Figure 3. Application of segmentation U-Net to human kidney biopsies.

Figure 3

(A) Visual representation of the segmentation process, from original images, to segmentation outputs for glomeruli and podocytes, and their respective correlation with manually segmented ground truths, highlighting true positives, false positives, and false negatives. (B) Receiver operating characteristic (ROC) and precision-recall curves in samples from controls and ANCA-GN patients; arrowheads show selected thresholds for both conditions (n = 20 images for Controls 1, n = 24 images for Controls 2, and n = 21 images for ANCA-GN patients). (C) Dice scores at pixel and object levels for glomeruli and podocytes, showing comparable segmentation performance in health and disease (n = 44 images for controls and n = 21 images for ANCA-GN patients; Mann-Whitney U tests were performed).

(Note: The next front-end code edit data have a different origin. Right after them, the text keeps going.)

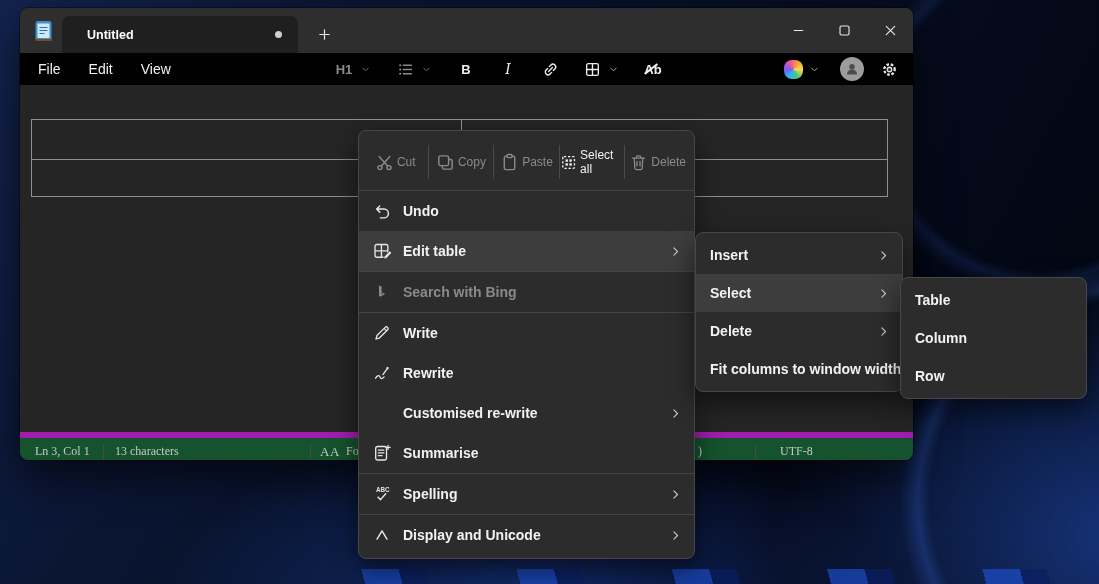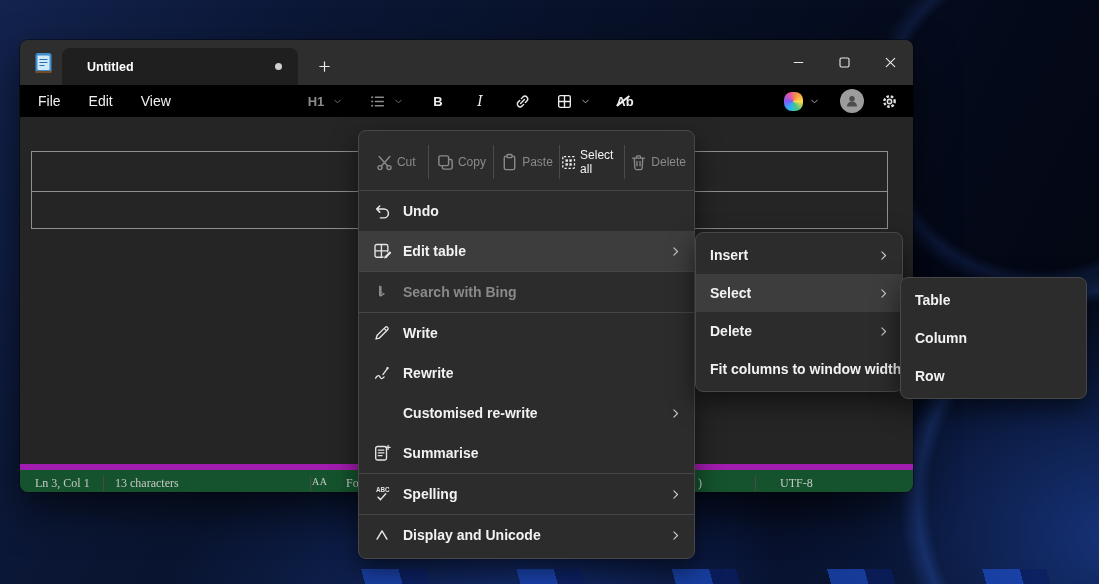"Untitled" .window { margin-top: 32px -> none }
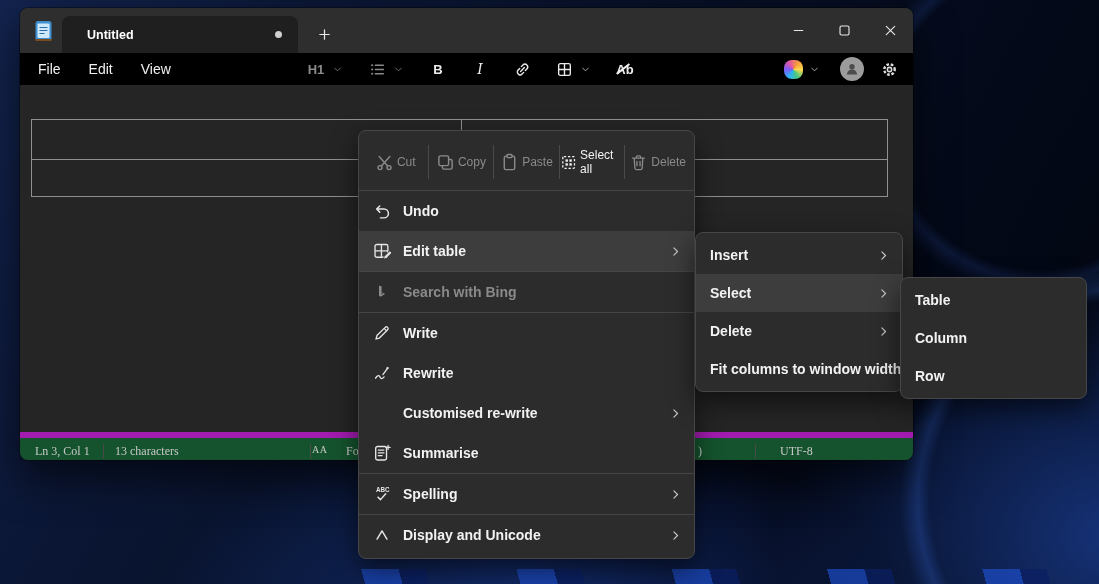"H1" .fmtbar { left: 284px -> 312px }
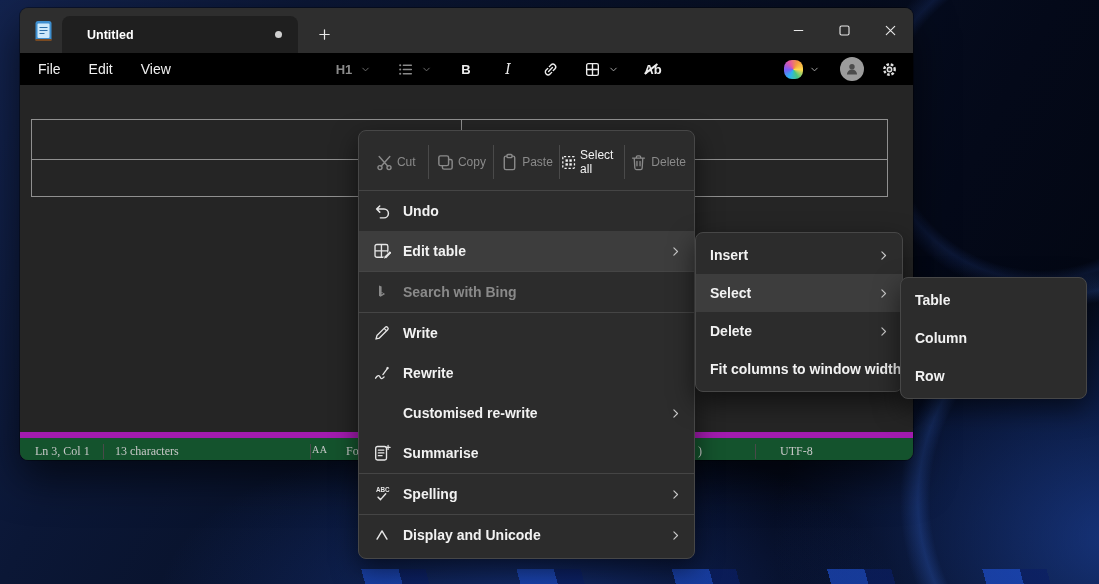"AA" span.stit { font-size: 10px -> 13px; left: 292px -> 300px }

In dot plots, each blue dot represents 1 image, and red error bars represent medians and IQRs. ANCA-GN, antineutrophil cytoplasmic antibody–associated glomerulonephritis; DACH1, Dachshund Family Transcription Factor 1; WT1, Wilms’ Tumor 1; TPR, true positive rate; FPR, false positive rate; TP, true positives; FP, false positives; FN, false negatives. ***P < 0.001. Scale bars: 100 μm.